FWIW the use of Shared shouldn't impose a runtime penalty -- the overhead should vanish under JIT.

neel04 commented 3 months ago

Yea I gave up and did that, though it definitely feels like param-sharing could use a bit more love in equinox.

FWIW the use of Shared shouldn't impose a runtime penalty -- the overhead should vanish under JIT

Well it was a nested eqx.Shared object, so I don't know how well JIT would be able to handle it - especially since it can easily get up to a depth of ~15. I think it might be some sort of a memory layout issue, where everytime unwrap_callable unwraps the object, it runs the tree_at which instead of pointers actually moves data around from somewhere.

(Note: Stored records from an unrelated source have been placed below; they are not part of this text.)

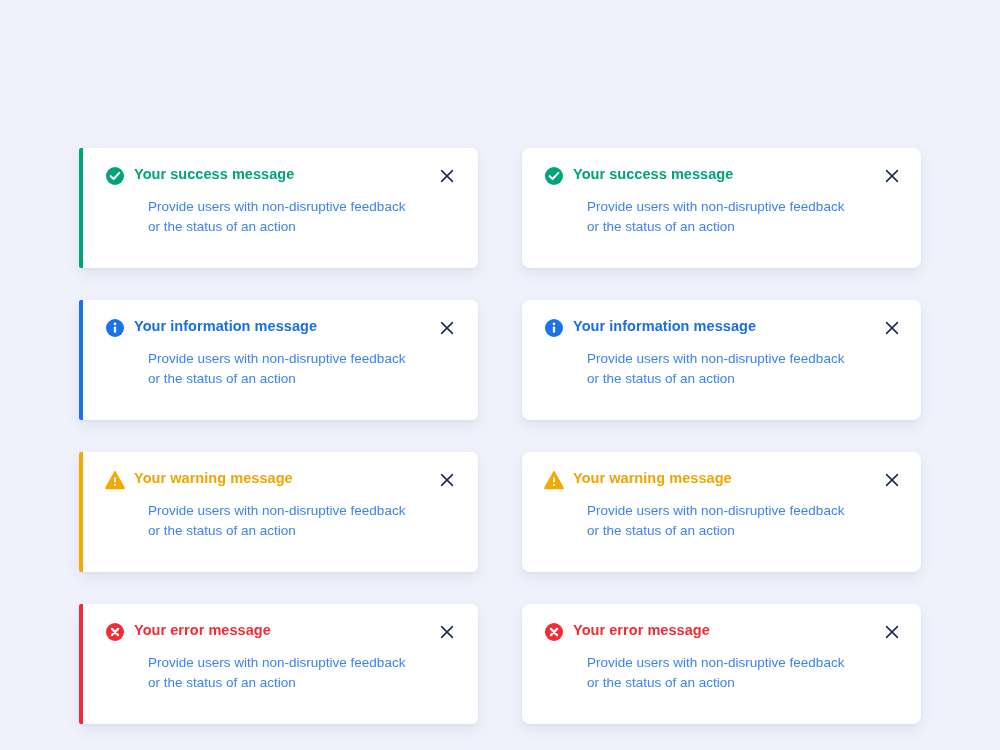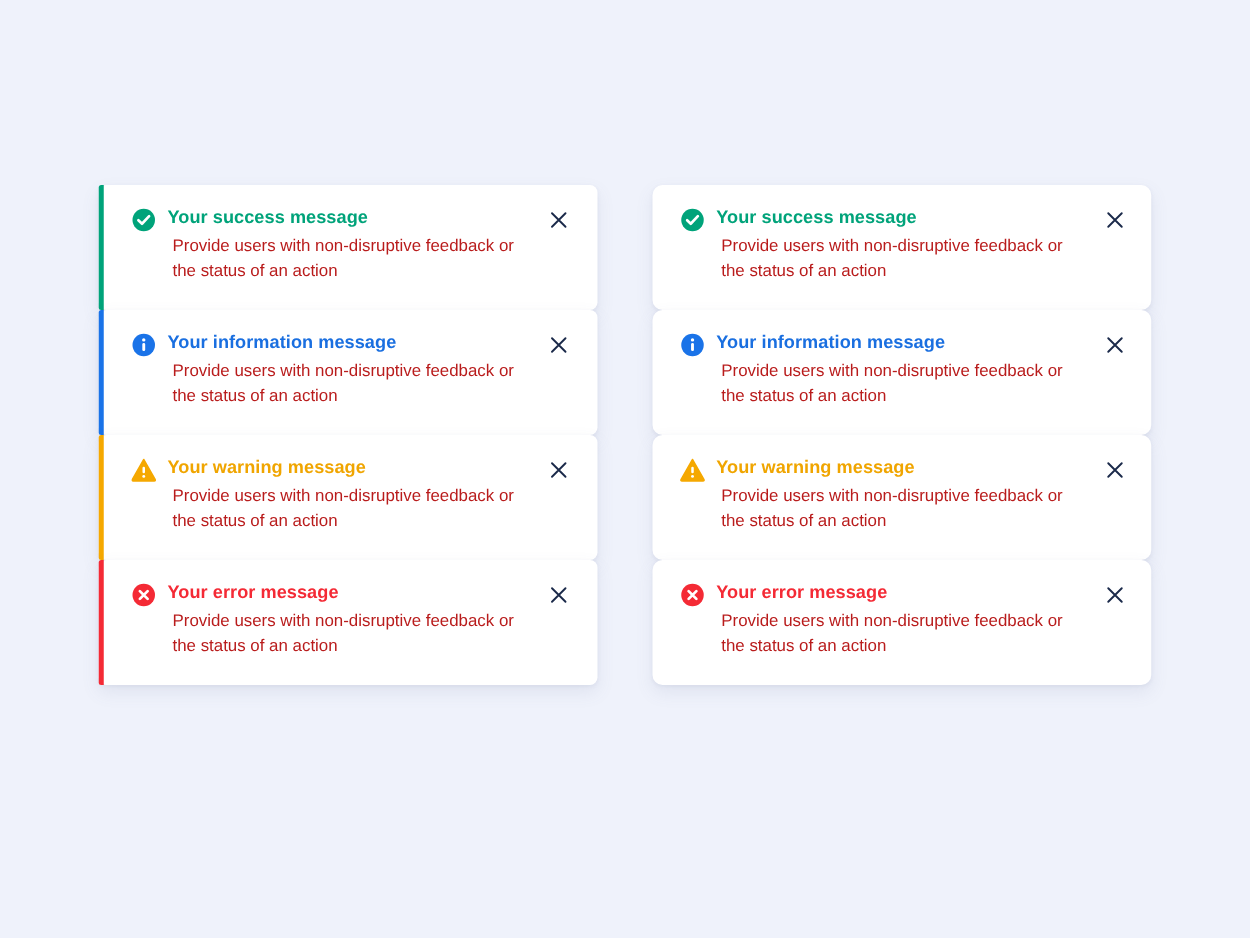--- a/index.html
+++ b/index.html
@@ -35,6 +35,7 @@
   .column {
     display: flex;
     flex-direction: column;
+    gap: 32px;
   }
 
   .column-bordered { width: 399px; }

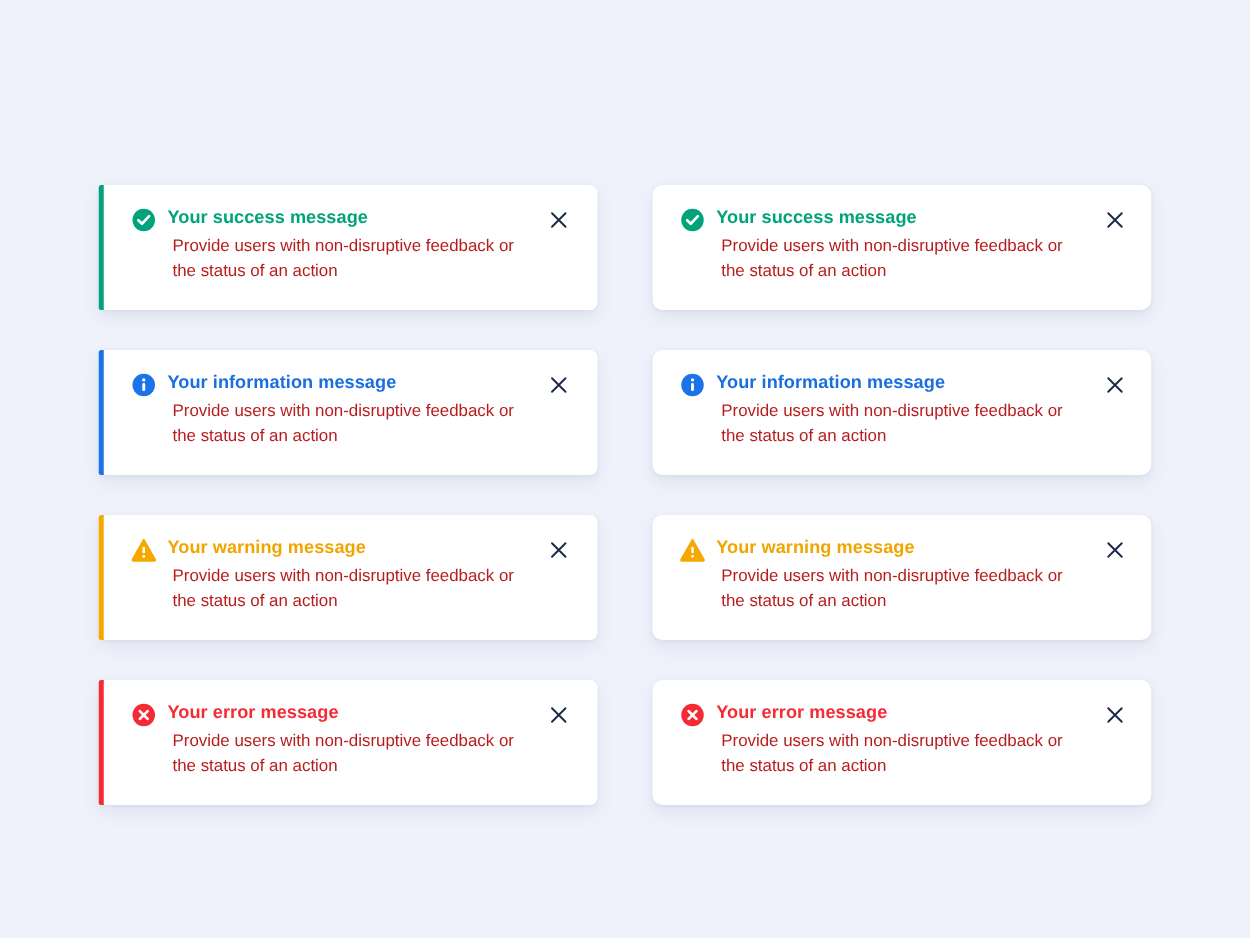--- a/index.html
+++ b/index.html
@@ -102,8 +102,8 @@
   .alert-text {
     font-size: 13.5px;
     line-height: 19.5px;
-    color: #b91c1c;
-    margin: 4px;
+    color: #3b82f6;
+    margin: 14px;
   }
 
   .close-btn {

That's the only thing I can imagine causing these huge slowdowns 🤷

patrick-kidger commented 3 months ago

Yea I gave up and did that, though it definitely feels like param-sharing could use a bit more love in equinox.

Great. For what it's worth this passing around is how we used to do param-sharing in the 'old days' before eqx.nn.Shared. It's a pattern I actually quite like... !

Well it was a nested eqx.Shared object, so I don't know how well JIT would be able to handle it - especially since it can easily get up to a depth of ~15. I think it might be some sort of a memory layout issue, where everytime unwrap_callable unwraps the object, it runs the tree_at which instead of pointers actually moves data around from somewhere.

So neither eqx.nn.Shared nor eqx.tree_at actually copy memory around or anything like that. They just do pure-Python manipulation to put arrays in the right places. If you're seeing a slowdown here I'm fairly sure it will be due to some other aspect of this.